WORK REQUEST: Search each line below for "Ubuntu", then return the lines where it appears.

RECORDS TO USE:
--------

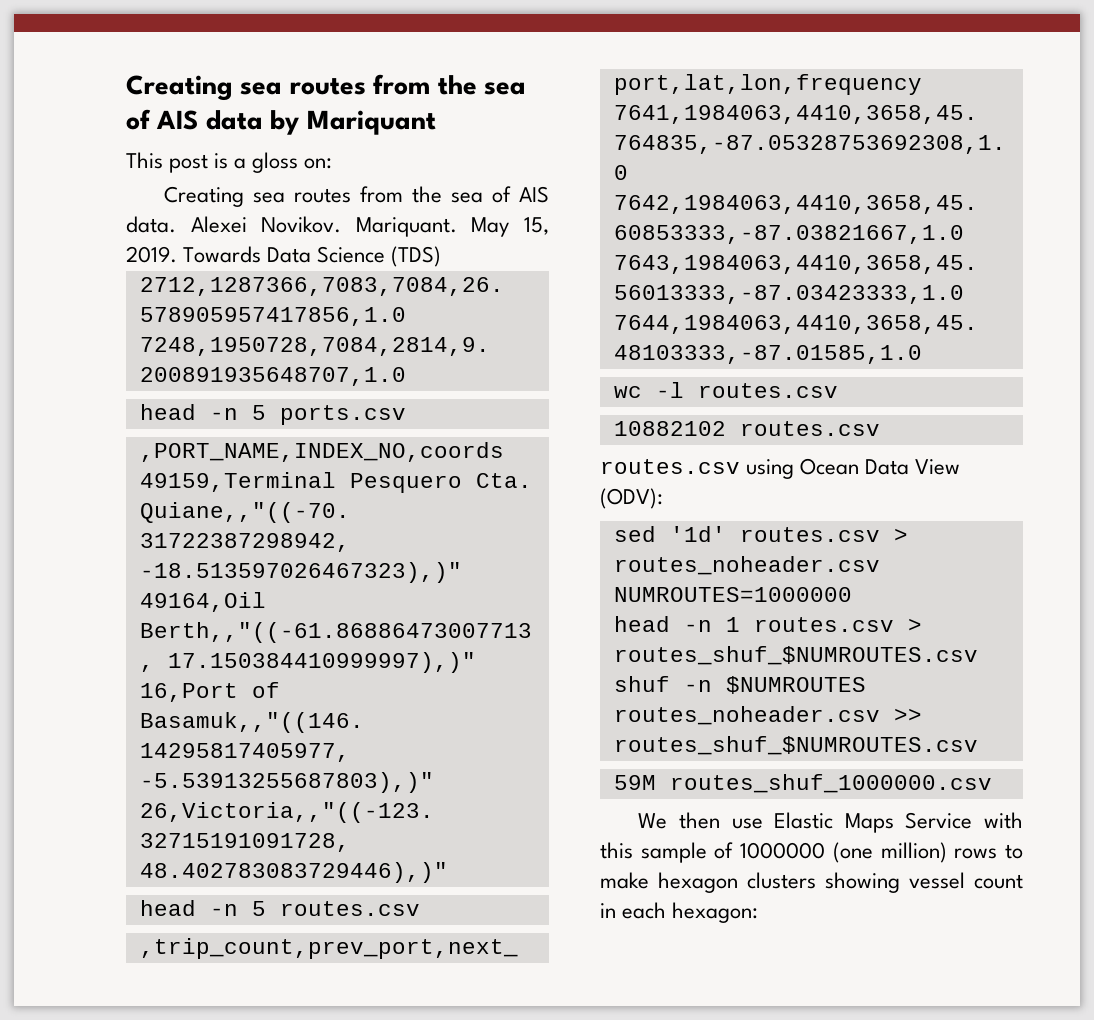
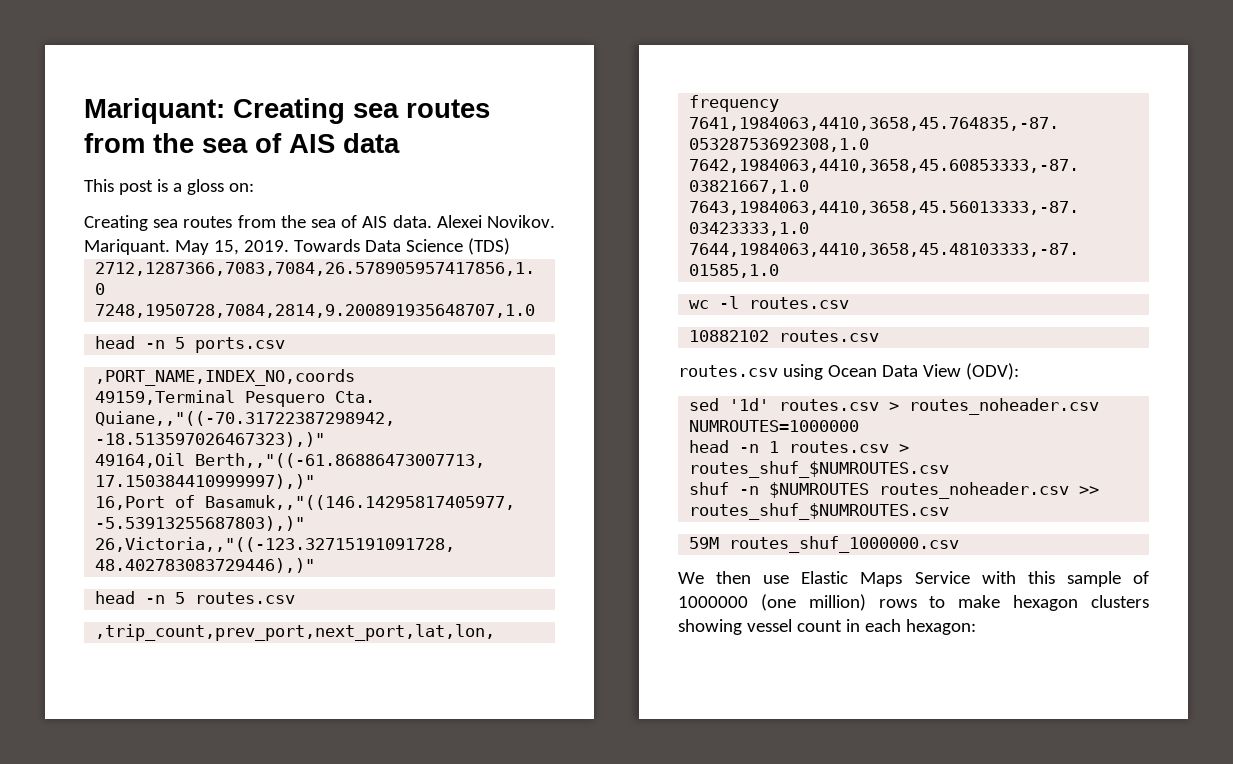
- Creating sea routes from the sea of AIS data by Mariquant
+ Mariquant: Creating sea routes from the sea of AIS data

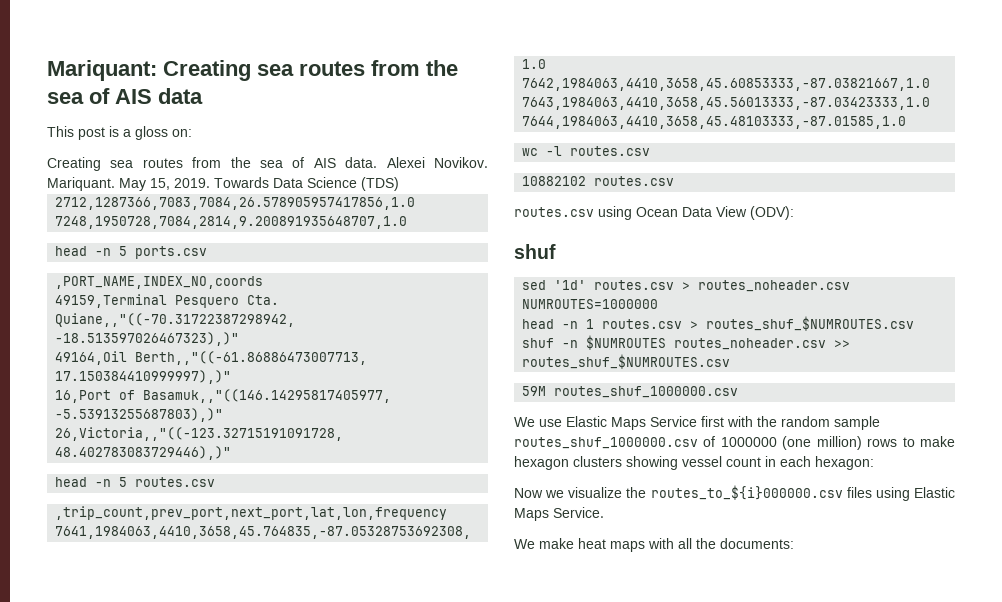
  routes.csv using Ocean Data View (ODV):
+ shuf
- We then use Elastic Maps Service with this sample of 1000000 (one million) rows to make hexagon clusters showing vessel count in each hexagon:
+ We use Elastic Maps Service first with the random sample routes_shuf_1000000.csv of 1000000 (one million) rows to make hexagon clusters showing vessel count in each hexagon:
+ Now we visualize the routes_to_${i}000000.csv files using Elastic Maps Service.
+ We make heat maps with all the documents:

--------

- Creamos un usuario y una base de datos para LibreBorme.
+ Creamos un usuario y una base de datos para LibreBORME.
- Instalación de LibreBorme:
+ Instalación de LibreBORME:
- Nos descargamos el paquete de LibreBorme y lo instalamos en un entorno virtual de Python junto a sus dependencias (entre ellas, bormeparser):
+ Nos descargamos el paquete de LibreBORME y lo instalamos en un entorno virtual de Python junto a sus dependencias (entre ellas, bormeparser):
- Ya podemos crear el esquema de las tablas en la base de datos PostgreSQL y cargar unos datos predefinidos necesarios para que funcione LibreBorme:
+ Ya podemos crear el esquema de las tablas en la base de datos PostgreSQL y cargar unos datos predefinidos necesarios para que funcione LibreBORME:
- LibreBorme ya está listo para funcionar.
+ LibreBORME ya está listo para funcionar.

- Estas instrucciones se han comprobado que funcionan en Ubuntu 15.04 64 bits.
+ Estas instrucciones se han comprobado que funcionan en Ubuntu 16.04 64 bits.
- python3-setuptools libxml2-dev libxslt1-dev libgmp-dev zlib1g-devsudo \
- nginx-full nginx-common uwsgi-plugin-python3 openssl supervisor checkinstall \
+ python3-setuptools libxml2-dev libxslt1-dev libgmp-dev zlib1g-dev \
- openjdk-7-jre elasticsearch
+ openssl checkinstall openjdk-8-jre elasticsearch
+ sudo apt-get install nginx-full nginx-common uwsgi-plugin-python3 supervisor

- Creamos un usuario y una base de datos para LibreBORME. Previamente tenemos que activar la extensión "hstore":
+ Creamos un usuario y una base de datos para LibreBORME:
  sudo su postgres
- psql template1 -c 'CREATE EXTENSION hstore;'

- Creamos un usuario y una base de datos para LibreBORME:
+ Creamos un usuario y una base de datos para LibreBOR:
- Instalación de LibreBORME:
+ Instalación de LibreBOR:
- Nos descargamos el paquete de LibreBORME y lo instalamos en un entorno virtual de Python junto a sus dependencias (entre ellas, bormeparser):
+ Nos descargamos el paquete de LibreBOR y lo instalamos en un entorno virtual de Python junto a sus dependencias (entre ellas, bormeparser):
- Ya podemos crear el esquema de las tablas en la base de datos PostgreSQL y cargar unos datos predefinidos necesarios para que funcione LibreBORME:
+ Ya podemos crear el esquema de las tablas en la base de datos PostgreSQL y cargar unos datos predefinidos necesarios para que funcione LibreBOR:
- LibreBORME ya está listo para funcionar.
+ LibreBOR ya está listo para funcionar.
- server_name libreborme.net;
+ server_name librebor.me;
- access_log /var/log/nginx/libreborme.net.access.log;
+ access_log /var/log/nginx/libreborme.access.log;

--------

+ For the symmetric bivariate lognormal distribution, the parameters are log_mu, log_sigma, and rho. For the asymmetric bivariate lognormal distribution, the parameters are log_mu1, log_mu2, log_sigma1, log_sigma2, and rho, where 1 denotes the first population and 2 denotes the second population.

--------

RESPONSE:
- Estas instrucciones se han comprobado que funcionan en Ubuntu 15.04 64 bits.
+ Estas instrucciones se han comprobado que funcionan en Ubuntu 16.04 64 bits.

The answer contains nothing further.